Chicken & egg
“è troppo grande!" Said C, a recent arrival at Bridgeside Lodge, in her native Italian. “It’s too big!” Ben Hazleton’s double bass certainly made an entrance to the second floor hallway of BSL on Friday morning. Within a few minutes, carer Gladys had everyone up and dancing as Ben slapped out a funky rhythm on the bass. A real party spirit! Residents M & G chose to watch calmly from the comfort of their armchairs. It’s a real boost for us in our work to have carers who help to get the residents involved with the music and why we consider the bond between The Spitz and the staff of BSL to be so crucial to the success of what we do. “How are you darling?” is such a lovely way to be greeted on a Friday morning and put a smile on my face.
We visited M in her room, she was in some distress but said she’d love to hear some music and asked if Ben knew The Swan from Saint Saens’ Carnival of the Animals. It’s on the list for next time! “Thank you” she said “it distracts me from the pain.” We witness heart-rending interactions like this often at BSL, but thankfully music is often a release, a tonic to so many of life’s physical and mental pains and stresses. Resident G loves to dance in her bed, and to sing along, by way of “La’s, Ah’s & Dah’s” to whatever music is being played. Today she conducted Ben with her voice and her arm, with Ben skilfully mimicking her movement in sound, plucking the strings or bowing, playing high and playing low as the conductor directed. A glorious, wordless collaboration.
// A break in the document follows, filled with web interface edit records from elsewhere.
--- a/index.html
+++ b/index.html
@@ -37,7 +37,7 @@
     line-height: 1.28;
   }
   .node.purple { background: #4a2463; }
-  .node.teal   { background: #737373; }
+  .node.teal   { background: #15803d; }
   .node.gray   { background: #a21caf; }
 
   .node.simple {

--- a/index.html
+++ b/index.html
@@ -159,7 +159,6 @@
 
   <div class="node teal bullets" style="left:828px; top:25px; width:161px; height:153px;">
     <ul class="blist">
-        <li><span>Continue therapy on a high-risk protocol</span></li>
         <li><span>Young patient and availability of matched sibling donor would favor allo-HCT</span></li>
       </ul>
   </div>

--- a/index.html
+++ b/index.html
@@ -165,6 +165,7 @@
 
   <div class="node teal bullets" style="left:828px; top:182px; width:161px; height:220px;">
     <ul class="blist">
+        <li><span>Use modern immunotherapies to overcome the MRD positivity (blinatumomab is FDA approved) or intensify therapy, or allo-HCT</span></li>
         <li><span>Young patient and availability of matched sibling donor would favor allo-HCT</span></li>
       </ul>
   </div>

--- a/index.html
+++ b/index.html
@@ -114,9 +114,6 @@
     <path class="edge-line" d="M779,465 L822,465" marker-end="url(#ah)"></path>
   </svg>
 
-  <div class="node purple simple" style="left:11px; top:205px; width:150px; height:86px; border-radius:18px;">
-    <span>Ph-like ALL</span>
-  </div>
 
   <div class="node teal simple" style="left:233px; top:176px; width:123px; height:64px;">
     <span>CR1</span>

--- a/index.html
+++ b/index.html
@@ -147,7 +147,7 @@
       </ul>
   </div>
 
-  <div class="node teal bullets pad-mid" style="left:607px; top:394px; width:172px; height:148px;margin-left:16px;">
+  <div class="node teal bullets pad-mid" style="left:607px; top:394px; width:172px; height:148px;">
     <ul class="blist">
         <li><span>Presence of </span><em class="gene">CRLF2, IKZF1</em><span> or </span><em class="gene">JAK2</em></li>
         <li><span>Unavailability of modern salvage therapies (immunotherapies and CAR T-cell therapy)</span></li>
On the ground floor we hung out with AK who asked about the history and genesis of the double bass, “why doesn’t it have frets like a guitar?” His son is learning guitar and is discovering classic rock through his lessons, “rather than learning to play songs he knows, like I did as a kid”. An interesting chicken and egg scenario of musical discovery. We visited NJ - BSL’s resident leg drummer. We’re currently recording an album of songs written in collaboration with BSL residents and Ben suggested that perhaps NJ should lay down some percussion on some of the tracks. “What a fine machine!” NJ exclaimed when he saw Ben’s bass, he talked about how it was able to “colour any scenario” such a beautiful way to describe the versatility of the instrument.